How data science helps GSK with the digitisation of laboratories

The race to produce new drugs and vaccines has been putting the pharma sector under pressure for years. Pressure that has only massively increased since the current coronavirus crisis. Not even pharma giant GlaxoSmithKline (GSK) is immune. Could technology help the company accelerate the development of new vaccines? Could technology help automate and improve its lab processes? With the automation of one of GSK’s lab tests through machine learning, Ordina’s data scientists proved that the answer to these questions is a resounding yes. With impressive time savings and improved accuracy at that!

GSK, the fifth largest pharma company in the world, focuses on the development of vaccines in Belgium: with the GSK site in Wavre even being the biggest vaccine production site in the world. The development of a vaccine is an incredibly time-consuming process, which can take up to 15 years. Therefore, GSK wants to invest in automation in Wavre, among other things. Ordina’s excellent reputation in the life sciences sector prompted the pharma giant to come knocking on our door.

Automation of lab tests with flow cytometer

‘GSK enlisted our help with the automation of a lab test with the flow cytometer – a piece of equipment that measures and analyses the size, shape and physical and chemical characteristics of cells,’ Kimberly Hermans of our data science team explains.

Flow cytometry is a commonly used technique in testing drugs and vaccines. In short, it works like this: a sample of cells in a solution is placed in a flow cytometer and passed through a focused laser beam, after which detectors identify the cell characteristics and count and quantify the particles. After this test, the researchers select the most useful cells. ‘This selection – known as gating – happens in four steps, all of which are done manually,’ Kimberly continues. ‘We automated this process completely using data models and techniques such as clustering and anomaly detection.’
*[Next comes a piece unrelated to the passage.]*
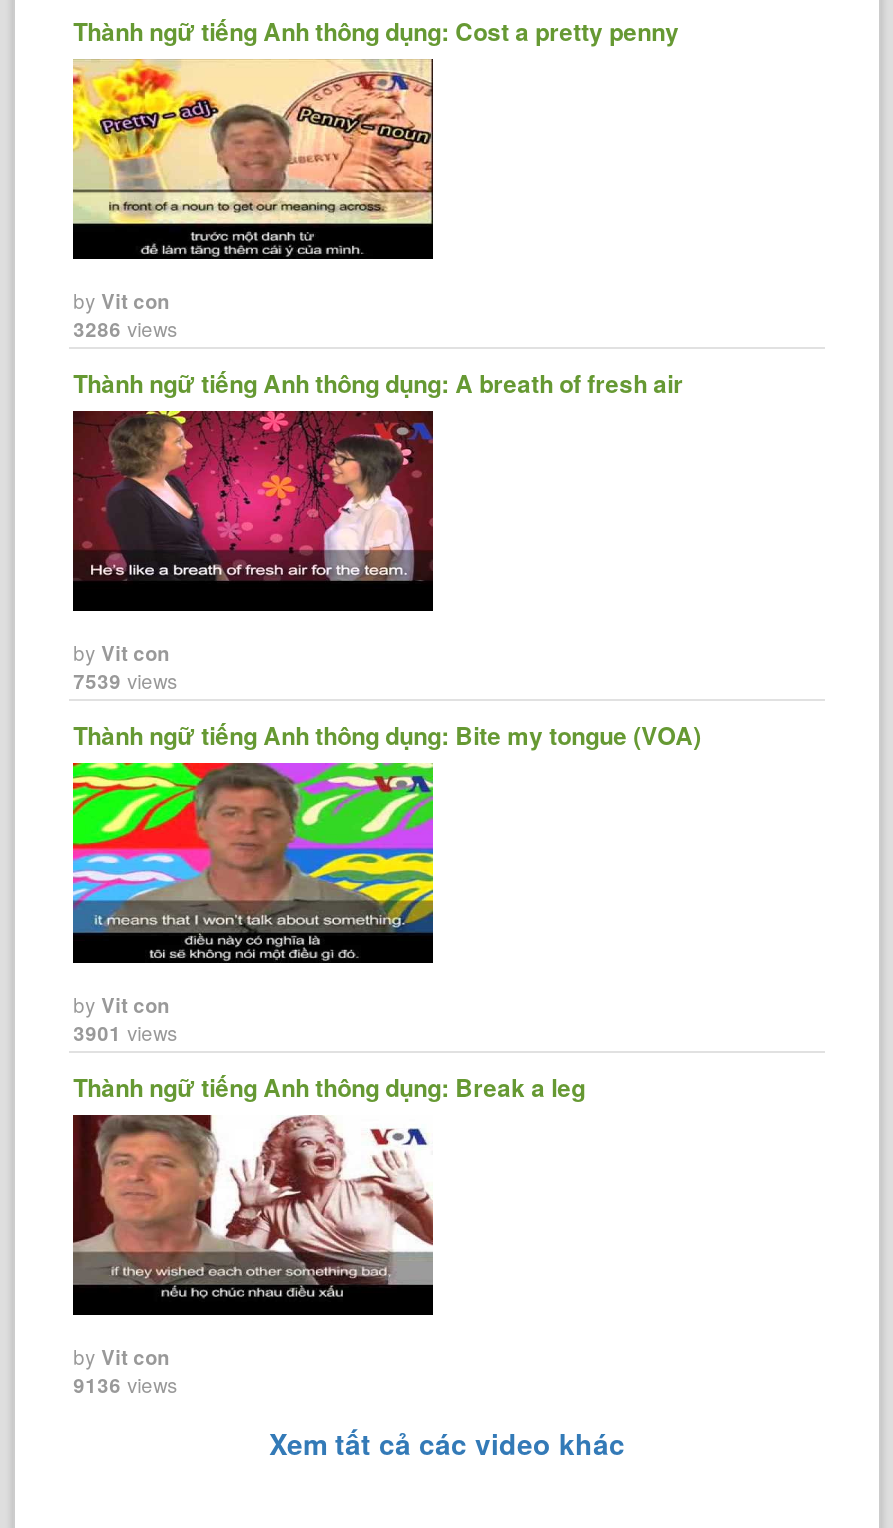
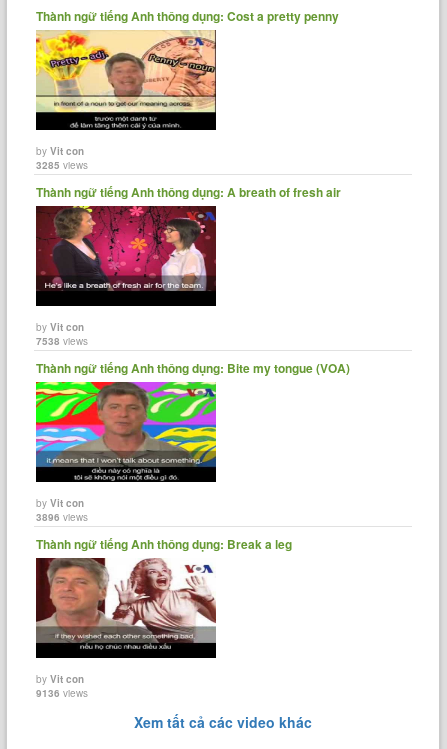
[73,314,177,342] 3286 views -> [36,158,88,172] 3285 views
[73,666,177,694] 7539 views -> [36,334,88,348] 7538 views
[73,1018,177,1046] 3901 views -> [36,510,88,524] 3896 views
Faster, more accurate and more insights

The result? Whereas before a researcher needed 30 to 40 minutes per test, the test is now completed in 5 minutes, without the intervention of a scientist. What’s more, the results are more accurate compared to manual selection. And, quite a lot of extra documentation is provided: at every step of the gating process, statistics are generated automatically (e.g. about the number of discarded cells, detected clusters etc) which can also be visualised. ‘Thanks to these data visualisations, the researchers gain insights into the decisions the algorithm takes. This helps them improve and refine the gating procedures further,’ Kimberley explains.

The result? Whereas before a researcher needed 30 to 40 minutes per test, the test is now completed in 5 minutes, without the intervention of the researcher.

Further optimisation and refinement

The proof of concept Ordina put forward was very well received. In the future, Ordina and GSK will improve the gating algorithms further to allow for an even more accurate selection of cells and particles. The algorithm will also be refined further so that it can be used simultaneously on multiple nuclei. This will save even more time. Ordina also ensures that all data is stored securely in databases, making it easily accessible to anyone who wants to use it. Besides the gating algorithms, there are many other tests that can be automated through Data Science, Data Visualisation and Robotics.

From compliance to innovation

Ordina is primarily known in the pharma world for its expertise in compliance and validation. But more and more, this is being extended to other projects too. After all, we know the sector inside out. By combining this experience and expertise with our knowledge of IT and new technology such as data science, we are able to achieve great results,’ Kimberly concludes. ‘Data science offers enormous potential to the pharma sector and the healthcare sector full stop. By bundling data, looking for patterns in it and running predictive models on it, we can optimise and support processes and treatments radically, which benefits the sector, as well as the patients, of course.’

By bundling data, looking for patterns in it and running predictive models on it, we can optimise and support processes radically.